# Solving Linear Equations

## Introduction

Solving systems of linear equations and related topics in numerical linear algebra are essential to an enormous range of engineering applications. Whether it's process control, large scale optimization, process design or simulation, understanding the formulation and solution of linear systems is an essential skill for modern engineering practice.

In a nutshell, the challenge is to compute a numerical solution to a system of $m$ linear equations in $n$ unknowns. The equations can be written in different notations, here are several examples that should be familiar to you: 

$$\sum_{j}a_{ij}x_{j}=b_{i}\qquad i=1,2,\ldots,m$$

or

$$\underbrace{\left[\begin{array}{cccc}
a_{11} & a_{12} & \cdots & a_{1n}\\
a_{21} & a_{22} & \cdots & a_{2n}\\
\vdots & \vdots & \ddots & \vdots\\
a_{m1} & a_{m2} & \cdots & a_{mn}
\end{array}\right]}_{A}\underbrace{\begin{bmatrix}x_{1}\\
x_{2}\\
\vdots\\
x_{n}
\end{bmatrix}}_{x}=\underbrace{\begin{bmatrix}b_{1}\\
b_{2}\\
\vdots\\
b_{m}
\end{bmatrix}}_{b}
$$

or more succinctly 

$$ A\cdot x=b$$

where $A$ is an $m\times n$ matrix of real coefficients, $b$ is an $m$ element vector of constants, and $x$ denotes the $n$ unknowns. No matter how the equations may be written, the task is to find values for $x_{1},x_{2},\ldots,x_{n}$ that satisfying these equations.

## What can go wrong?

Solutions are easy to find for simple problems. For example, you should be able to solve the following set of two equations in two unknowns.

\begin{align*}
x_{1}+x_{2} & =4\\
x_{1}-x_{2} & =2
\end{align*}

Here are three additional sets of equations. What can you say about
the solution to these examples?

Case 1 --

\begin{align*}
x_{1}+x_{2} & =4\\
x_{1}-x_{2} & =2\\
x_{1}+2x_{2} & =5
\end{align*}

Case 2 --

\begin{align*}
x_{1}+x_{2}+x_{3} & =4\\
x_{1}-x_{2}-x_{3} & =2
\end{align*}

Case 3 --

\begin{align*}
x_{1}+x_{2} & =4\\
x_{1}-x_{2} & =2\\
x_{1}+2x_{2} & =5.001
\end{align*}

What can go wrong when solving linear equations?
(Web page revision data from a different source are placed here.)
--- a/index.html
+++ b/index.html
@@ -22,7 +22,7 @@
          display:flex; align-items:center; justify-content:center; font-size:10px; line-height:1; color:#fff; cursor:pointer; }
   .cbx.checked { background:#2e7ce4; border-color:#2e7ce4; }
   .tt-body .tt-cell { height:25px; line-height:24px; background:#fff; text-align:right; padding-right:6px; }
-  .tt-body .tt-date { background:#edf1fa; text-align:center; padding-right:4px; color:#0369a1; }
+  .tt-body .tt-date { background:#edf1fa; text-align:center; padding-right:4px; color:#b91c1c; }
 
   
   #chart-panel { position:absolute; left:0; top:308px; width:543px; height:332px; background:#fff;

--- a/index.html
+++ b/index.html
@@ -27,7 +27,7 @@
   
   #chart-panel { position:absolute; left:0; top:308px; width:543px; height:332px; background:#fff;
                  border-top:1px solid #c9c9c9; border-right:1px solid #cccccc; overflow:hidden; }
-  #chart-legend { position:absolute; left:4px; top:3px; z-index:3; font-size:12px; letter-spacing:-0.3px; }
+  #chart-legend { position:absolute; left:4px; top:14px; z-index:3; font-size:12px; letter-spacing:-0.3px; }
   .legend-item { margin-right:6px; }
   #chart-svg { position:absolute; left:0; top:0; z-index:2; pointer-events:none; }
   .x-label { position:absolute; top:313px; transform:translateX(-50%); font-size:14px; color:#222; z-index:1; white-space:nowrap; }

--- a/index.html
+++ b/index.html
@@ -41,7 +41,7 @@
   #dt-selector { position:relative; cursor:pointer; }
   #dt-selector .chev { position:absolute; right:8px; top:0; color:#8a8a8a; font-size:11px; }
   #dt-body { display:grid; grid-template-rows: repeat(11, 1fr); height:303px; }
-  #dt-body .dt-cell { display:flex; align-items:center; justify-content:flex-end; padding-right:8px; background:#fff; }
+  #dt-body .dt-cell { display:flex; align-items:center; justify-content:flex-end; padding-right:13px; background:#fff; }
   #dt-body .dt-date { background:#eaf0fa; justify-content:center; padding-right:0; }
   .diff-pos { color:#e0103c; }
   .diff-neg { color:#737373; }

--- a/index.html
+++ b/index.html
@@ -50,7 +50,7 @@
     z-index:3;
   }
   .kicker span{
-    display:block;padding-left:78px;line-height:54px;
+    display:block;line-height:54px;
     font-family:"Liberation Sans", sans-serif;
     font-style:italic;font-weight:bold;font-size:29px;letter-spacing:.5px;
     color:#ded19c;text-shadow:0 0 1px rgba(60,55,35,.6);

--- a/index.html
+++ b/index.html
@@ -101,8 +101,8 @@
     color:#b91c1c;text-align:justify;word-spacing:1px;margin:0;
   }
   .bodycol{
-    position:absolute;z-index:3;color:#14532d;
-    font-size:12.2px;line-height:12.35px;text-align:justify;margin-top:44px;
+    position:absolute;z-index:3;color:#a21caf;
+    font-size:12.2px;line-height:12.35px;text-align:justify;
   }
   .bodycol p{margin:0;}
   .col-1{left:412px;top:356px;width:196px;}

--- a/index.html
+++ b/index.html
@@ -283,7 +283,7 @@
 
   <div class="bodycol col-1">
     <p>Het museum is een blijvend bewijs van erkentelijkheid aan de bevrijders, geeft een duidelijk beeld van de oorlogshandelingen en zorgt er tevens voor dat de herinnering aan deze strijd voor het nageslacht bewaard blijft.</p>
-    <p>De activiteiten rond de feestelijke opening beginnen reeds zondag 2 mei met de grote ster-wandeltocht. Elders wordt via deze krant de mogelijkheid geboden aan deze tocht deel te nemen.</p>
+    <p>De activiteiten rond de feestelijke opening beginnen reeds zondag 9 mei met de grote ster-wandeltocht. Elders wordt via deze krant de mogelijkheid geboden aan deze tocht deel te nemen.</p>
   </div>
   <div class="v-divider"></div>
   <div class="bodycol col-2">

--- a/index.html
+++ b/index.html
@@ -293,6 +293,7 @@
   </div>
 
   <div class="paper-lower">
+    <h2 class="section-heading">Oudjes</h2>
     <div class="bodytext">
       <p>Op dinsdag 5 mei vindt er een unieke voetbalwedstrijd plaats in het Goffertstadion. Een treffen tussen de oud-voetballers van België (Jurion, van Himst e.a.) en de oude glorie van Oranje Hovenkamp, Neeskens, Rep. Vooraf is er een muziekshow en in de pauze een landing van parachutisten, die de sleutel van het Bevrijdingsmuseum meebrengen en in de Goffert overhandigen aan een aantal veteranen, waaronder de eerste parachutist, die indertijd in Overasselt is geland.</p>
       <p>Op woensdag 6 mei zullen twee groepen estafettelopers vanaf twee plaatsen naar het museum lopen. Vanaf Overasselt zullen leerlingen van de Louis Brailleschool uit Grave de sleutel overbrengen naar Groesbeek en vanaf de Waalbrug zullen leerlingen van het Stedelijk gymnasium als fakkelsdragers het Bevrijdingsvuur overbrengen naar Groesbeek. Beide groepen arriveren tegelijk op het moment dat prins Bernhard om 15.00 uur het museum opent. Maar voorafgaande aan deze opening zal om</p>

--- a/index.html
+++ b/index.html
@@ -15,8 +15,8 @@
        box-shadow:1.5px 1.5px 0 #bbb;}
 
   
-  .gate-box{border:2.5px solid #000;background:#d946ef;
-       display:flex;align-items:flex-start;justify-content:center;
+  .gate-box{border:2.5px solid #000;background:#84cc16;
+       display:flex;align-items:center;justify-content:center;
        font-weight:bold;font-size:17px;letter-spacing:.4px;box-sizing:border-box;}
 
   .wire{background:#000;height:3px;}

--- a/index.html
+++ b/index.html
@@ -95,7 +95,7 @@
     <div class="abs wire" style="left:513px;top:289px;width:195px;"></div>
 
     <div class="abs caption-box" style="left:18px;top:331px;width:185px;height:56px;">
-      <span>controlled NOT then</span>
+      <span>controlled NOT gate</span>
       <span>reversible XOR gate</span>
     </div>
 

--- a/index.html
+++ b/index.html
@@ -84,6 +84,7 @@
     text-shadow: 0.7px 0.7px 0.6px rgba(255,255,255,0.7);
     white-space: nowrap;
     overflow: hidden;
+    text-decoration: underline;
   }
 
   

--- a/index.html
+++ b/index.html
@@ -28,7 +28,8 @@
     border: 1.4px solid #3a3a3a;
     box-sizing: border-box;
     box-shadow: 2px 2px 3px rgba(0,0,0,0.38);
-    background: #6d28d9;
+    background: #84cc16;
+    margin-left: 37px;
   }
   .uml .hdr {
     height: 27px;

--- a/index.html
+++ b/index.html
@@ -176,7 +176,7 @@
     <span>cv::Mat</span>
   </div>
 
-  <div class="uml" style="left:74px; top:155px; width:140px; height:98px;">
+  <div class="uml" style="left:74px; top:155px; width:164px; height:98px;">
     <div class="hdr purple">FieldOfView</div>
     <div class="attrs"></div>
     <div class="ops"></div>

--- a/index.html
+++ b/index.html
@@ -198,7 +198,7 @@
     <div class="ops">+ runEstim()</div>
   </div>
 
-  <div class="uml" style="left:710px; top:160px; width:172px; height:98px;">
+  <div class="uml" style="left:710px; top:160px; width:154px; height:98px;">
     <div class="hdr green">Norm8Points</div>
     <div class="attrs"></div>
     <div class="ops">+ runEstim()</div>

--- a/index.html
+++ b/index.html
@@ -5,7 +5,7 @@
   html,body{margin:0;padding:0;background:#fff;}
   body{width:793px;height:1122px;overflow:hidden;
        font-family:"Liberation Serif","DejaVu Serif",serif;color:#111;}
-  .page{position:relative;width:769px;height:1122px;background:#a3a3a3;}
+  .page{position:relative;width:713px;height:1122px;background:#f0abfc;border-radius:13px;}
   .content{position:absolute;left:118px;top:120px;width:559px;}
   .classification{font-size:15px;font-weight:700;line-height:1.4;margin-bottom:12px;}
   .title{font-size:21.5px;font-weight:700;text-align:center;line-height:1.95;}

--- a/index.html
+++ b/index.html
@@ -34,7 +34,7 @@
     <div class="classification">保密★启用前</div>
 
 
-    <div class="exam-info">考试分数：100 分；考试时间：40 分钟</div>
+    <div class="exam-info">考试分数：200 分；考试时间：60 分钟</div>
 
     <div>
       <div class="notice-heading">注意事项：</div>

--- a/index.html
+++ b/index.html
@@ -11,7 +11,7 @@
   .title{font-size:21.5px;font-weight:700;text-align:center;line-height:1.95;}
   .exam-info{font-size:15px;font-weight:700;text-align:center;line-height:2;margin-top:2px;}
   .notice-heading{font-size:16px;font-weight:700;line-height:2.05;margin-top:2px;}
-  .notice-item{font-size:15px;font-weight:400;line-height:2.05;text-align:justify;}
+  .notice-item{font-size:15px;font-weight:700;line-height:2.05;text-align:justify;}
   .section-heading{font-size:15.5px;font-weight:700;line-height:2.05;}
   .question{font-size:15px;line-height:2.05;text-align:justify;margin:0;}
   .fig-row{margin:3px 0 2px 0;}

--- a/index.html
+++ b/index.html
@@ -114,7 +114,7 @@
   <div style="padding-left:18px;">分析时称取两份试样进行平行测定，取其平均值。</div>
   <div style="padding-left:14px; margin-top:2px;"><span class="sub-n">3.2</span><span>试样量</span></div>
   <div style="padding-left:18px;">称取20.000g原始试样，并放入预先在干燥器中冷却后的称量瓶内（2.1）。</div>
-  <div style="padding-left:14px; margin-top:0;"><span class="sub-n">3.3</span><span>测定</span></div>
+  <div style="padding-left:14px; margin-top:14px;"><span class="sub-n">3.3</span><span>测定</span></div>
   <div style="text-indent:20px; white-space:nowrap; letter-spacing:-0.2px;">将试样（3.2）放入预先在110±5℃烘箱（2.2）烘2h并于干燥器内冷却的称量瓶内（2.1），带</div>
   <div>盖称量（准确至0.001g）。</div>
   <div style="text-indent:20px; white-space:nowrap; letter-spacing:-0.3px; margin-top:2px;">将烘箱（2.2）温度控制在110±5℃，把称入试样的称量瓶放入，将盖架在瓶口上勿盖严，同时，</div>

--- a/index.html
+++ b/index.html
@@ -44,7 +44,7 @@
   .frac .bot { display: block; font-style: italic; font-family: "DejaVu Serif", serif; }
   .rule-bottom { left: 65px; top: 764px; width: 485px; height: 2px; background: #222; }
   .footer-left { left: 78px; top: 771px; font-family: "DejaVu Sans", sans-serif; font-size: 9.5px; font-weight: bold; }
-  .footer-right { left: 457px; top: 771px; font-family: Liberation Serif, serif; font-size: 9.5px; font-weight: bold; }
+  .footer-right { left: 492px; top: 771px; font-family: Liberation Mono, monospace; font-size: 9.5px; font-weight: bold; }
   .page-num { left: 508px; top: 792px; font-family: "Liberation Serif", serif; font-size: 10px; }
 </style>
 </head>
### The problem is overspecified.

There are more equations than unknowns. If the equations are consistent then there may still be a solution. Howover, the equations will generally be inconsistent and the best we can do is find a solution that approximately solves the equations. These problem arise in parameter fitting, estimation, and data mining problems where one attempts to fit large amounts of data using simple models.

### The problem is underspecified.

This occurs when $\mbox{rank}(A)<n$, such as when $m<n$. There are not enough linearly independent equations to specify a unique solution. This occurs in control and decision problems where the extra degrees of freedom represent design choices. Additional criteria are required to winnow the family of possible solutions to those of engineering value.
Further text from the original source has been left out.